== INFORMATION SUPPLIED ==
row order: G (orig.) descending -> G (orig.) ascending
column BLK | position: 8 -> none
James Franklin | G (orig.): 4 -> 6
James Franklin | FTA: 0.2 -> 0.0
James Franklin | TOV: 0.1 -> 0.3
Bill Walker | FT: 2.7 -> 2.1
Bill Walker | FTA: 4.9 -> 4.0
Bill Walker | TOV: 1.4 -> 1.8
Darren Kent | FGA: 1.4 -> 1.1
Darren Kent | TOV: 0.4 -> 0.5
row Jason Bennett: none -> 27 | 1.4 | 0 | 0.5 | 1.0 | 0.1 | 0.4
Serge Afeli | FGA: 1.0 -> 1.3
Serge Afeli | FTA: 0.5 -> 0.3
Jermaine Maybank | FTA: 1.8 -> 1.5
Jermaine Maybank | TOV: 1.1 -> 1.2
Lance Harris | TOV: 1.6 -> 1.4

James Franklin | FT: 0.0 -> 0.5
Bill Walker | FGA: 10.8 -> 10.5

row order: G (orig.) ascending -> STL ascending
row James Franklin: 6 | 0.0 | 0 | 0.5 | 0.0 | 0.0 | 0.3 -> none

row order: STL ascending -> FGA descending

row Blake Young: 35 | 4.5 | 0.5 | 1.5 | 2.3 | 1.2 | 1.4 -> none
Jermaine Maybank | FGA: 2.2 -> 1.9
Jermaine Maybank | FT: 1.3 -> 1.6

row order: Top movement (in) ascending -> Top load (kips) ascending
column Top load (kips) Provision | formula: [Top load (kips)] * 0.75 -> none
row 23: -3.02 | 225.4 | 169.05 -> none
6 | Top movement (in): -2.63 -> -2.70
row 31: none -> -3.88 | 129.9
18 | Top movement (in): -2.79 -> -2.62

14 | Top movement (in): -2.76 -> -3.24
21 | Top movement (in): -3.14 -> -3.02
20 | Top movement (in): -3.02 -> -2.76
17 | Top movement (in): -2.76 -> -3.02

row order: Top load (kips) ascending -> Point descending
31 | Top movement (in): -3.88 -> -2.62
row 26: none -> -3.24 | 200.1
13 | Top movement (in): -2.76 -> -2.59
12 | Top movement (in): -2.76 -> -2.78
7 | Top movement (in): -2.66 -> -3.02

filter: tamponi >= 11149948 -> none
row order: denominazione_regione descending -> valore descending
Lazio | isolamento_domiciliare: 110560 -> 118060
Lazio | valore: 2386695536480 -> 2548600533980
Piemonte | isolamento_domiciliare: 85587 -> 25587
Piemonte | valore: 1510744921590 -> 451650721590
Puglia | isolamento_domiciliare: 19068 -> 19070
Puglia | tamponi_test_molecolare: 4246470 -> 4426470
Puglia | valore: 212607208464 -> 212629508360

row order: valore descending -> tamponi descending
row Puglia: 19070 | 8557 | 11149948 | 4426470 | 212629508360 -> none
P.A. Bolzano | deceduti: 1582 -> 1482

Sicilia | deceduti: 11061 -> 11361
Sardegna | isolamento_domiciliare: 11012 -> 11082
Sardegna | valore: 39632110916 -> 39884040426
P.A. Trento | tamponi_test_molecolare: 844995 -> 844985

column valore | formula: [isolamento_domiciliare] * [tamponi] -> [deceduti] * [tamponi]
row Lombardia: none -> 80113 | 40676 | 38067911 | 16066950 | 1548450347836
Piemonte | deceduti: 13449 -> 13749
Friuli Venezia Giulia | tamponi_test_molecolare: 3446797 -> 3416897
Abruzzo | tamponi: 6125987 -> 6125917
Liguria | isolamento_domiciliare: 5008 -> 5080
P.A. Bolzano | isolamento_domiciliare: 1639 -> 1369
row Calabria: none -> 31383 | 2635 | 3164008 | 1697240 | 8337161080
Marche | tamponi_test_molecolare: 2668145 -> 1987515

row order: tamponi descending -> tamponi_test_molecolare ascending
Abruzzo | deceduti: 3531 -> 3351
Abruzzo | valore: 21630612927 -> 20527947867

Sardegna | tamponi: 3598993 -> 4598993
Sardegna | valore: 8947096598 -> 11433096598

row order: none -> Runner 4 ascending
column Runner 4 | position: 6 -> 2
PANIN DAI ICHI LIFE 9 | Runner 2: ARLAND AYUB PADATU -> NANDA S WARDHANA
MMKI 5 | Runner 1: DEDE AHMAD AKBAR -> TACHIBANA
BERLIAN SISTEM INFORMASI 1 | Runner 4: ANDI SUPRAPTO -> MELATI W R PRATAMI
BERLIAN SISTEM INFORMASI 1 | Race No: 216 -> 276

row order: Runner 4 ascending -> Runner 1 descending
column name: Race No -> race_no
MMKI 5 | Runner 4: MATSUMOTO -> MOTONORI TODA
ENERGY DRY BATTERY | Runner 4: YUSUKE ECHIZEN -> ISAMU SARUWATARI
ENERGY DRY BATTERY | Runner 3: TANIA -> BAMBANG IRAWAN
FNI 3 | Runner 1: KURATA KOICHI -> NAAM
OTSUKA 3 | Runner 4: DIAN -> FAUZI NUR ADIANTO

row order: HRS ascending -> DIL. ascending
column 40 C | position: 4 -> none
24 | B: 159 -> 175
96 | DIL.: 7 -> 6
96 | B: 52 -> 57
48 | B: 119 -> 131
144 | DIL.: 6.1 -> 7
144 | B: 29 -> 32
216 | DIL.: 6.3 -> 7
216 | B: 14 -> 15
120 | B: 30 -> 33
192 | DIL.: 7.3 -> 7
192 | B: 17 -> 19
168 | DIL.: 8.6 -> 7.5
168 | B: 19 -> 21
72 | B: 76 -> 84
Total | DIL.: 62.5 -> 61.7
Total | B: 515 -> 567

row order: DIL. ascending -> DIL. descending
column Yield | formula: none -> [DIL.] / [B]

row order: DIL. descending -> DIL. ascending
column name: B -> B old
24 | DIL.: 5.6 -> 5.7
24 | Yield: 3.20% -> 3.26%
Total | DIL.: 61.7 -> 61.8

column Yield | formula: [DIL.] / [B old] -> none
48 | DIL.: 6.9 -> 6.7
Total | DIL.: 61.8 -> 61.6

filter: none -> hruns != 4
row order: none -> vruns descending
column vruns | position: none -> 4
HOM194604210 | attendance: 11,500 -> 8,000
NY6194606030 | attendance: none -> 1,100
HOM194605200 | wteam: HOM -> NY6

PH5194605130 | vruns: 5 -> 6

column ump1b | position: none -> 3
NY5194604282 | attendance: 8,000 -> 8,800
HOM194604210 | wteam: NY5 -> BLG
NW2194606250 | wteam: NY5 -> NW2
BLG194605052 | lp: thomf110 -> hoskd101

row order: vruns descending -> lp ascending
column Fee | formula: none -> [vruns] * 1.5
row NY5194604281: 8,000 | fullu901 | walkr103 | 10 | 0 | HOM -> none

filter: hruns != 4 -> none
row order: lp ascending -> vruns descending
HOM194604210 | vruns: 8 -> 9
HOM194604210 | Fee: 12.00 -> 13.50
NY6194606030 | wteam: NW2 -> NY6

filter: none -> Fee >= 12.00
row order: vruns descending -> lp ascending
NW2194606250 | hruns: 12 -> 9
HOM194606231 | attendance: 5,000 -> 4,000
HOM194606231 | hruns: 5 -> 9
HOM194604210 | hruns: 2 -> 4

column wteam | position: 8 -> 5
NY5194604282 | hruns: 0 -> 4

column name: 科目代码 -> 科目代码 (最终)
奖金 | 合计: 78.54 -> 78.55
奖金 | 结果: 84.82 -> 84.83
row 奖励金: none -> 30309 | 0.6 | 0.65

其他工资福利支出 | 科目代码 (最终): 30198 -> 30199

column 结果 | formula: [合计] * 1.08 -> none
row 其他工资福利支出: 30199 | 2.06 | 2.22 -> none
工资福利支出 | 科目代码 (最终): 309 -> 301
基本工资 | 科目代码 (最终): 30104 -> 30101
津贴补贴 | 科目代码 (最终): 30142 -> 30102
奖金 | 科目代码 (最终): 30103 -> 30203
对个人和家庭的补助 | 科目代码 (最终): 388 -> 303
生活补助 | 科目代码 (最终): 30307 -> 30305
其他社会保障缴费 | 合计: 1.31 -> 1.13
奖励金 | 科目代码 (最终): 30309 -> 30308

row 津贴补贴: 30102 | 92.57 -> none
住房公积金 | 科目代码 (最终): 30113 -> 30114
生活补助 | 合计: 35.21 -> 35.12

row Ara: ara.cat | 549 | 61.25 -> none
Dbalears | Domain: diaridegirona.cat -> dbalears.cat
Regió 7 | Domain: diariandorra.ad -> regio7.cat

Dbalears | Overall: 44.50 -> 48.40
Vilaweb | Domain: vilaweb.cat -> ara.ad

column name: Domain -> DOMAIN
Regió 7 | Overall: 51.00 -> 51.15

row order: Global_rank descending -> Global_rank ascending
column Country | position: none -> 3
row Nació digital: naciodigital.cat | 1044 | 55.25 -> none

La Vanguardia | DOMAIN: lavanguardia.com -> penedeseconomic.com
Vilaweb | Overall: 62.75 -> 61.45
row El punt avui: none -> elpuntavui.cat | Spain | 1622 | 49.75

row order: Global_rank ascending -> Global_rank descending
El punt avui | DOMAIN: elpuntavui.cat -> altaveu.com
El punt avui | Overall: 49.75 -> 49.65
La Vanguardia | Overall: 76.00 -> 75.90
===
◆ **TASK STATEMENT**: All that belongs in the answer is the run of lines above from the line containing "其他工资福利支出 | 科目代码 (最终): 30198 -> 30199" through the line containing "其他社会保障缴费 | 合计: 1.31 -> 1.13", exactly as written.

◆ **SOLUTION FOR THIS TASK**:
其他工资福利支出 | 科目代码 (最终): 30198 -> 30199

column 结果 | formula: [合计] * 1.08 -> none
row 其他工资福利支出: 30199 | 2.06 | 2.22 -> none
工资福利支出 | 科目代码 (最终): 309 -> 301
基本工资 | 科目代码 (最终): 30104 -> 30101
津贴补贴 | 科目代码 (最终): 30142 -> 30102
奖金 | 科目代码 (最终): 30103 -> 30203
对个人和家庭的补助 | 科目代码 (最终): 388 -> 303
生活补助 | 科目代码 (最终): 30307 -> 30305
其他社会保障缴费 | 合计: 1.31 -> 1.13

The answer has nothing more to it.